To do: The result should be an exact copy of the entries that follow, with no pictures included.

Records from a collection:
******************************

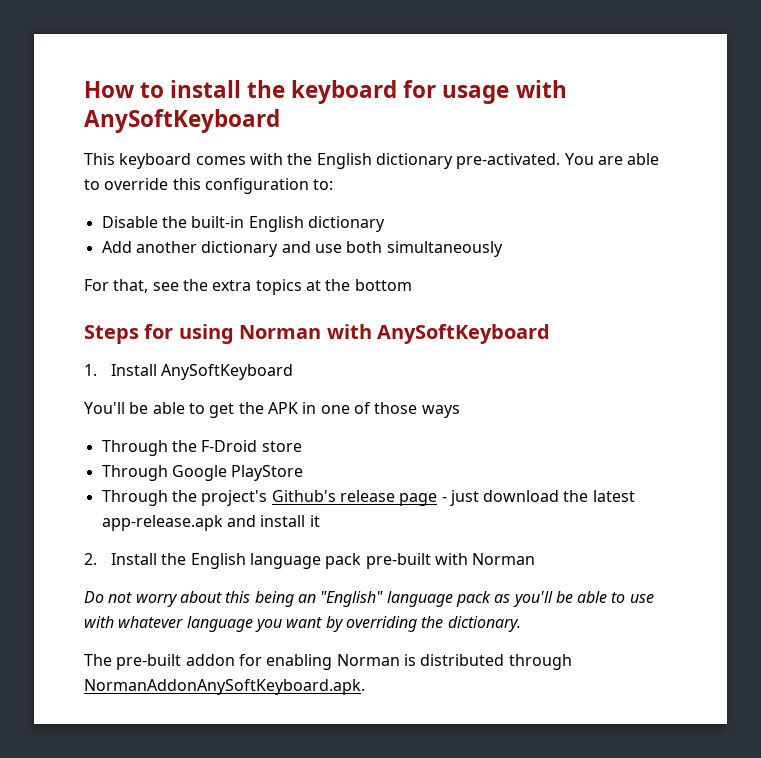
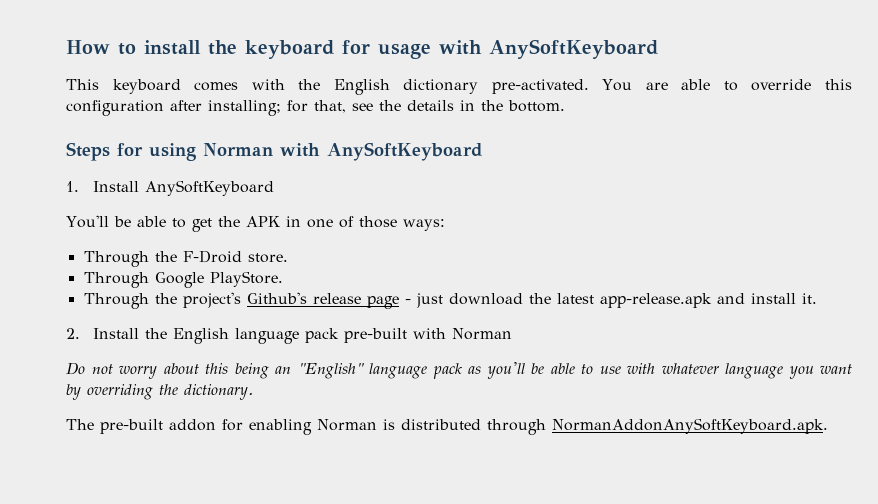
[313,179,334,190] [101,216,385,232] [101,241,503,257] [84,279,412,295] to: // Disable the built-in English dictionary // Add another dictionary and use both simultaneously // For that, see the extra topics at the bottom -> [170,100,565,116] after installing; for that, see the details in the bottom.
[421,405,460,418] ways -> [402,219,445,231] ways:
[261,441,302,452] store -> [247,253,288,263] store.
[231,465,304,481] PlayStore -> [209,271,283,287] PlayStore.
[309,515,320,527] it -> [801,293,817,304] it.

******************************

Your response:
[313,179,334,190] [101,216,385,232] [101,241,503,257] [84,279,412,295] to: // Disable the built-in English dictionary // Add another dictionary and use both simultaneously // For that, see the extra topics at the bottom -> [170,100,565,116] after installing; for that, see the details in the bottom.
[421,405,460,418] ways -> [402,219,445,231] ways:
[261,441,302,452] store -> [247,253,288,263] store.
[231,465,304,481] PlayStore -> [209,271,283,287] PlayStore.
[309,515,320,527] it -> [801,293,817,304] it.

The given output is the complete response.